In my life, I was brought up to have manners, be respectful, and always be mindful to others – I was brought up to be a model citizen. It was to my understanding that everyone’s mothers and fathers were doing the same things as my mom; I found out this was not the case. I am seventeen years old and I remember a time when I was reminded of the kindness of others: a time when, even in the darkest of places, there was a glimmer of light for me to see the way. I believe that there is kindness in the world; I know that this place isn’t so bad.
It was January 18, 2009, and I was in Washington D.C. I remember the date because it was just two days before the Presidential Inauguration. I was with my National Young Scholars group, taking a tour around the memorials. We were selected on account of intelligence, dedication to-wards the education system, and willingness to better our community. Here we were in the capital of our great nation – the place where the President lived, the place where everything big was decided, the place where the “elite” belonged – and, honestly, I kind of felt overqualified.
We’re taught always to show our manners– “excuse me,” “pardon me”– and have respect towards other–“yes, sir,” “yes, ma’am,” “no, sir,” “no, ma’am”– and here I was, Washington D.C. of all places, and I was surrounded by the rudest people I had ever seen. People were pushing people as they walked by; insults about someone’s mother came in one ear and out the other. I was distraught.

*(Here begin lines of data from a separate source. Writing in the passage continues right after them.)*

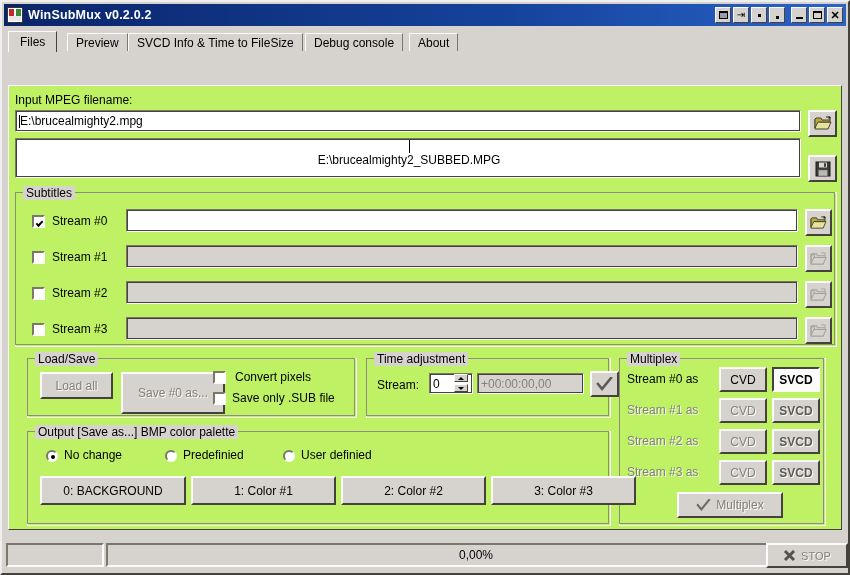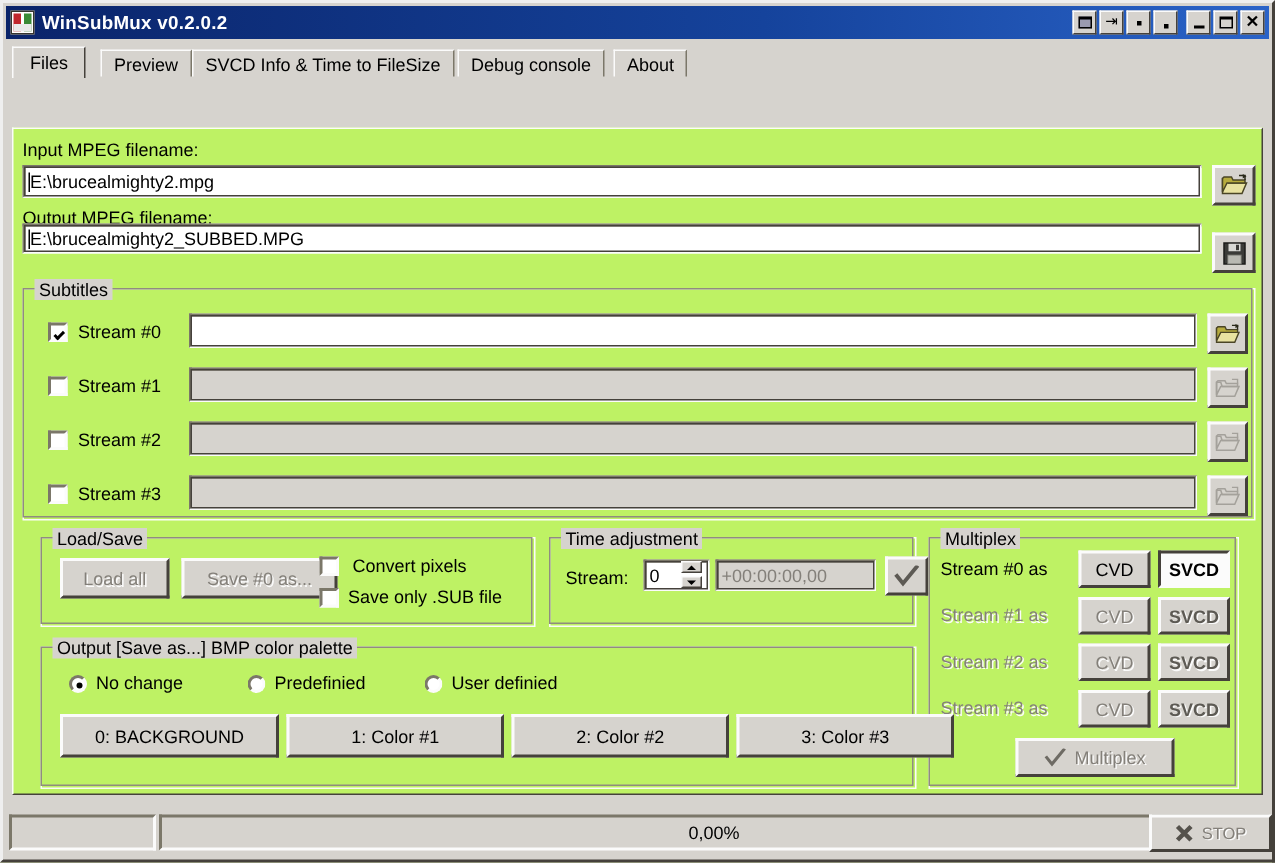--- a/index.html
+++ b/index.html
@@ -225,21 +225,21 @@
     <div class="iconbtn" style="left:799px;top:24px;width:29px;height:27px;">
       <svg width="18" height="15" viewBox="0 0 18 15">
         <path d="M1 3 L1 13 L14 13 L17 6 L5 6 L4 3 Z" fill="#e8e2a0" stroke="#4a4526" stroke-width="1"></path>
         <path d="M1 3 L1 12 L4 6 L16 6 L16 4 L8 4 L7 2 L2 2 Z" fill="#b6ab3e" stroke="#4a4526" stroke-width="1"></path>
         <path d="M12 1 L16 1 L16 4" fill="none" stroke="#2a2a1a" stroke-width="1"></path>
         <path d="M14.5 0 L17 1.5 L14.5 3 Z" fill="#2a2a1a"></path>
       </svg>
     </div>
 
     <div class="lbl" style="left:6px;top:52px;">Output MPEG filename:</div>
-    <div class="tin" style="left:6px;top:63px;width:786px;height:20px;">
+    <div class="tin" style="left:6px;top:52px;width:786px;height:40px;flex-direction:column;">
       <span class="caret"></span>
         <span>E:\brucealmighty2_SUBBED.MPG</span>
     </div>
     <div class="iconbtn" style="left:799px;top:69px;width:29px;height:27px;">
       <svg width="16" height="16" viewBox="0 0 16 16">
         <rect x="1" y="1" width="14" height="14" fill="#3b3b38" stroke="#1c1c1a" stroke-width="1"></rect>
         <rect x="4" y="1.5" width="8" height="5" fill="#d8d8d4"></rect>
         <rect x="9" y="2.2" width="2" height="3.6" fill="#3b3b38"></rect>
         <rect x="3.5" y="9" width="9" height="6" fill="#b9b9b2" stroke="#6d6d66" stroke-width="0.6"></rect>
       </svg>
@@ -300,21 +300,21 @@
           <path d="M12 1 L16 1 L16 4" fill="none" stroke="#7d7a72" stroke-width="1"></path>
         </svg>
       </div>
     </div>
 
     <div class="grp" style="left:18px;top:272px;width:330px;height:60px;">
       <div class="cap">Load/Save</div>
       <div class="btn dis" style="left:12px;top:13px;width:73px;height:27px;">
           <span>Load all</span>
         </div>
-      <div class="btn dis" style="left:93px;top:13px;width:104px;height:27px;">
+      <div class="btn dis" style="left:93px;top:13px;width:104px;height:42px;">
           <span>Save #0 as...</span>
         </div>
       <div class="cb" style="left:185px;top:12px;"></div>
       <div class="lbl" style="left:207px;top:11px;">Convert pixels</div>
       <div class="cb" style="left:185px;top:33px;"></div>
       <div class="lbl" style="left:204px;top:32px;">Save only .SUB file</div>
     </div>
 
     <div class="grp" style="left:357px;top:272px;width:245px;height:60px;">
       <div class="cap">Time adjustment</div>

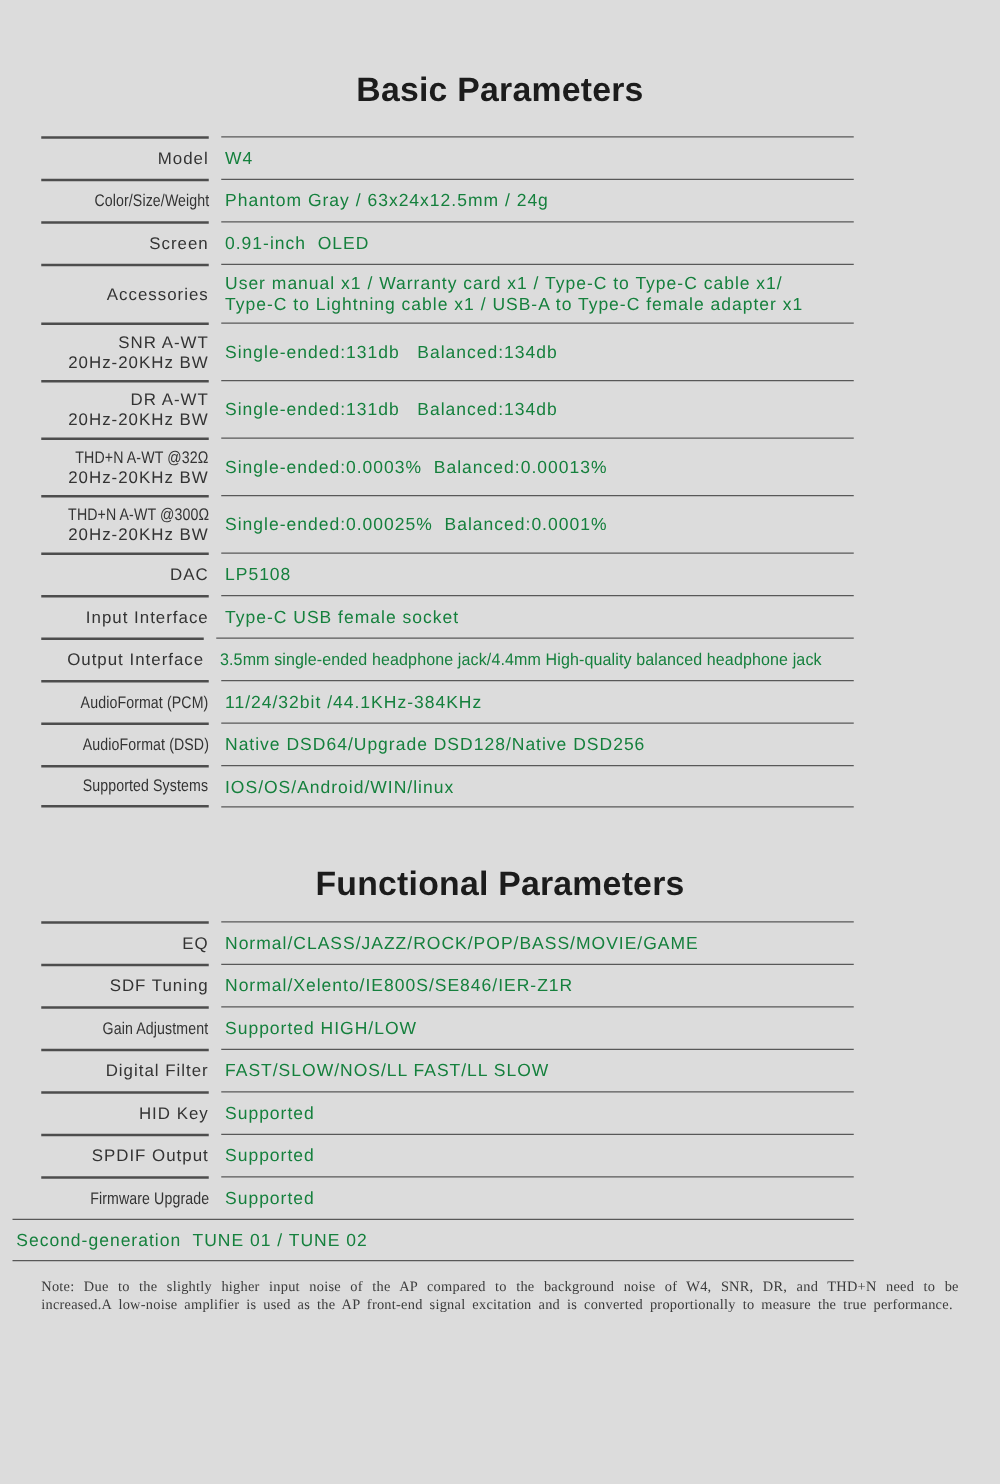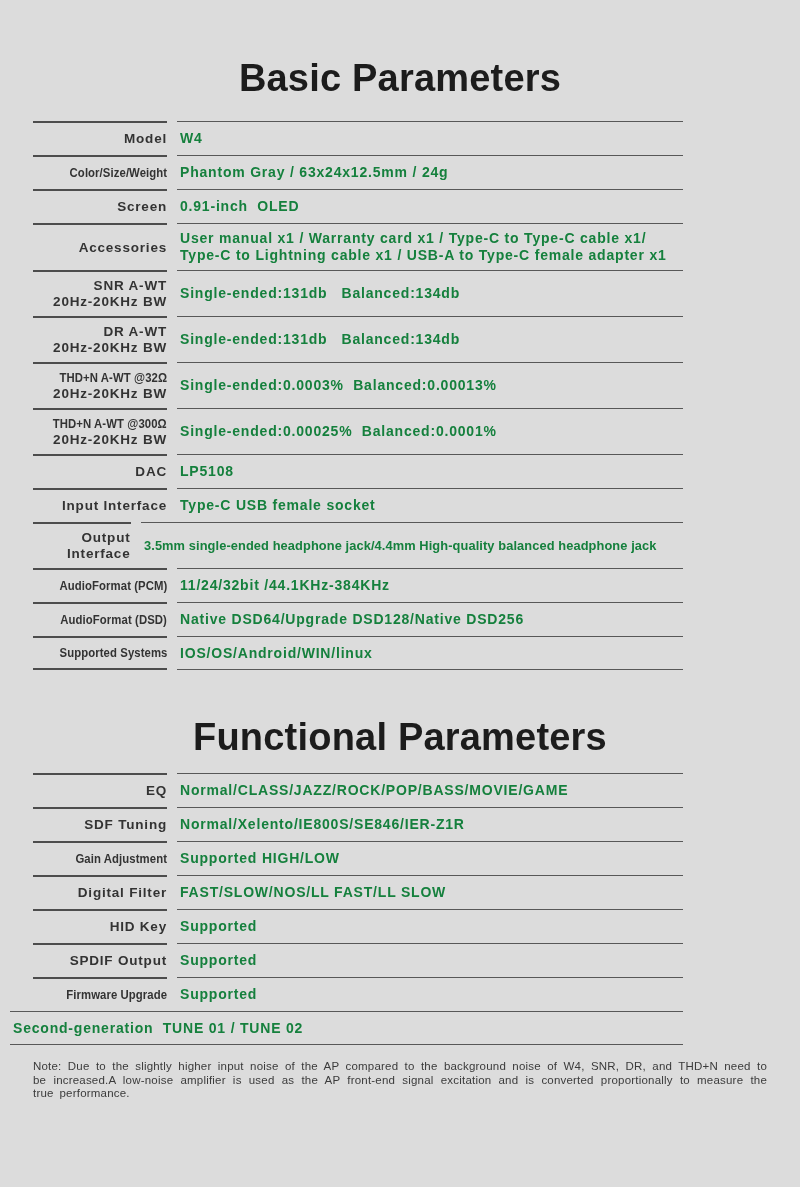--- a/index.html
+++ b/index.html
@@ -10,29 +10,29 @@
     width: 800px;
     height: 1187px;
     background: #dcdcdc;
     color: #2e2e2e;
     font-family: "Liberation Sans", sans-serif;
     overflow: hidden;
   }
   .section-title {
     margin: 0;
     text-align: center;
-    font-size: 38px;
+    font-size: 27px;
     font-weight: 700;
     color: #1c1c1c;
     letter-spacing: 0.2px;
   }
   #basic-title   { padding: 57px 0 21px 0; }
   #functional-title { padding: 46px 0 14px 0; }
 
-  .rows { width: 716px; font-weight: bold; }
+  .rows { width: 716px; }
   .row  { display: flex; align-items: stretch; }
 
   .cell {
     display: flex;
     align-items: center;
     box-sizing: border-box;
     min-height: 34px;
     padding: 6px 0;
   }
   .label {
@@ -80,20 +80,21 @@
   }
 
   .note {
     margin: 15px 33px 0 33px;
     font-size: 11.5px;
     line-height: 13.5px;
     letter-spacing: 0.2px;
     word-spacing: 2.5px;
     text-align: justify;
     color: #3b3b3b;
+    font-family: Liberation Serif, serif;
   }
 </style>
 </head>
 <body>
 
 <div>
 
   <section>
     <h1 class="section-title" id="basic-title">Basic Parameters</h1>
     <div class="rows">

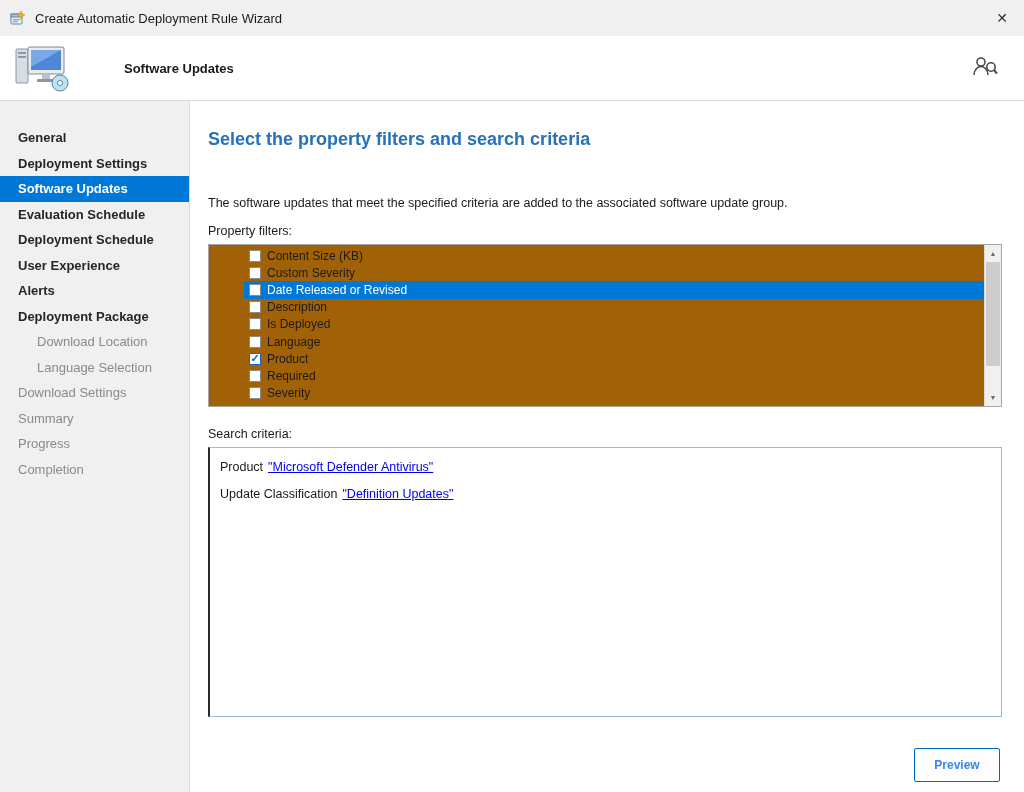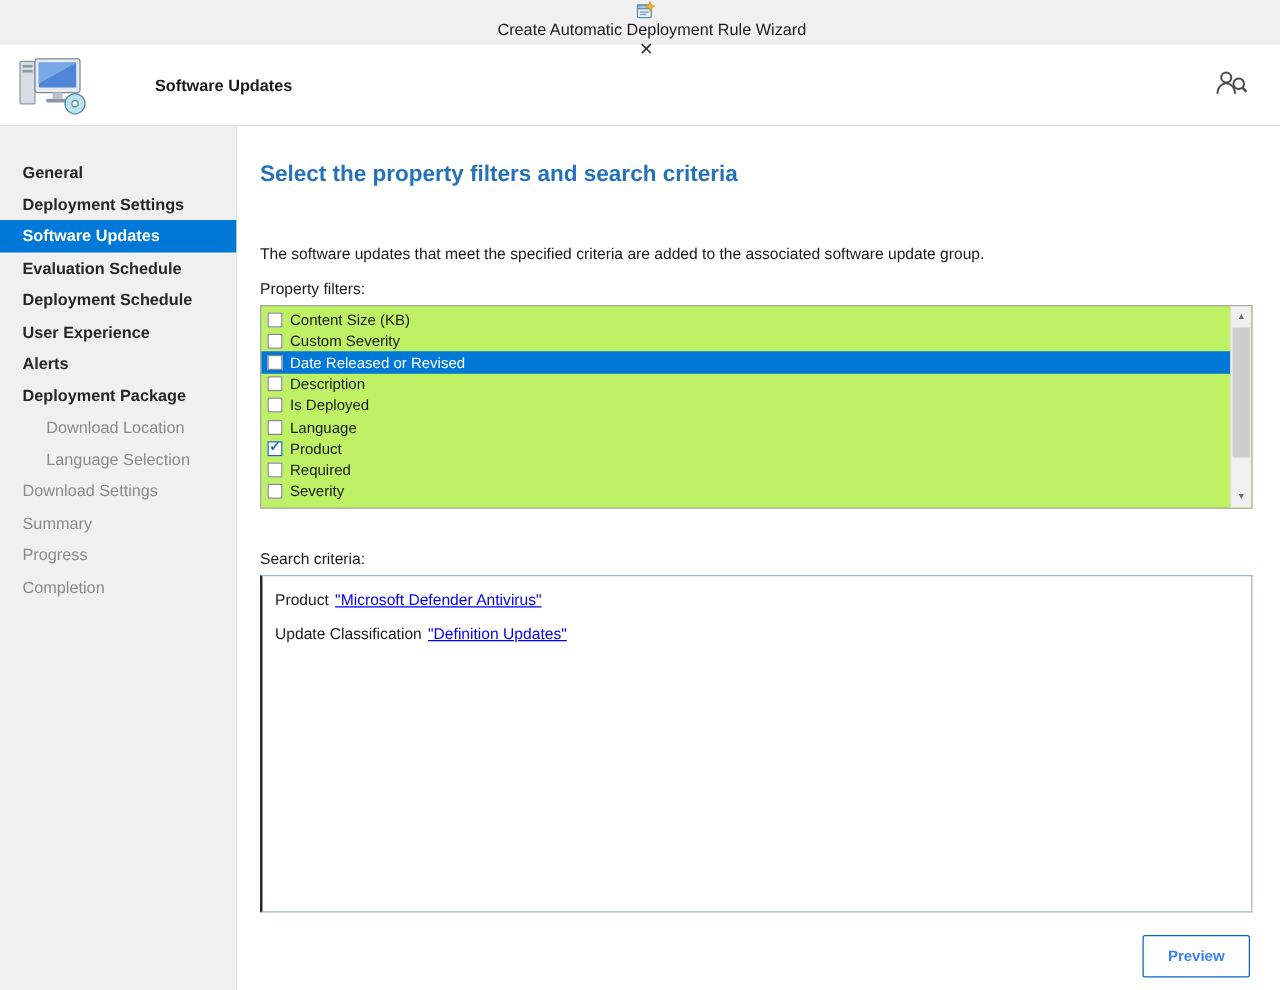--- a/index.html
+++ b/index.html
@@ -12,21 +12,20 @@
     color: #1a1a1a;
   }
 
   
   .titlebar {
     height: 36px;
     background: #f0f0f0;
     display: flex;
     align-items: center;
     padding-left: 10px;
-    flex-direction: column;
   }
   .titlebar-title {
     font-size: 13px;
     color: #1a1a1a;
     margin-left: 9px;
     flex: 1;
   }
   .close-btn {
     width: 44px; height: 36px;
     display: flex; align-items: center; justify-content: center;
@@ -91,29 +90,30 @@
   .desc {
     margin-top: 46px;
     font-size: 12.5px;
     color: #1a1a1a;
   }
   .section-label {
     font-size: 12.5px;
     color: #1a1a1a;
   }
   .pf-label { margin-top: 14px; }
-  .sc-label { margin-top: 33px; }
+  .sc-label { margin-top: 20px; }
 
   
   .listbox {
     margin-top: 6px;
     height: 163px;
     border: 1px solid #a6a6a6;
-    background: #bef264;
-    display: flex;
+    background: #a16207;
+    display: flex;
+    padding-left: 35px;
   }
   .listbox-rows { flex: 1; padding-top: 2px; overflow: hidden; }
   .filter-row {
     height: 17.2px;
     display: flex;
     align-items: center;
     padding-left: 5px;
     font-size: 12px;
     color: #1a1a1a;
   }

Just as I was about to give up hope on the country I believed in so wholeheartedly, a man with a cane strolled by and stopped in front of me. “Excuse me, little man. I’ll be out of your way in a second,” he said, looking down on me with a half smirk. Next thing I know, the man gets out his own wallet and puts a crisp $100 bill in a homeless man’s hands. Then, he walked away. This smelly, ragged-looking man – he had to be around 45 or so – seemed ever so pleased with this man’s actions. And so was I.
A couple days rolled by, and the day of the Presidential Inauguration arrived. Afterwards, we saw a motivational speaker: the man from two days prior. The stranger introduced himself as Erik Weihenmayer, a blind man who climbed Mt. Everest (at that moment, I finally realized his “cane” wasn’t a cane at all). He told us about how being blind actually gave him an advantage in life. He said that everyone nowadays judges others by how he/she perceives them. By not being able to see, he’s maintained his moral sense of right and wrong. He told us about his charity work, how he has kept believing in himself, and how we should never let anyone tell us what we can and can’t do.
Here I am, almost six years later, and his words still keep me going. By knowing that he’s still out there, speaking to scared children – just as I was those few years ago – I know that we’re slowly getting better. I know that with him doing what he’s doing, kids will believe in kindness again. That’s why I make it my duty to stay positive and spread kindness to those I meet; I know Erik wouldn’t expect anything less of me. I believe in finding the kindness of others. I believe everyone can find the incentive to better him/herself. This I believe.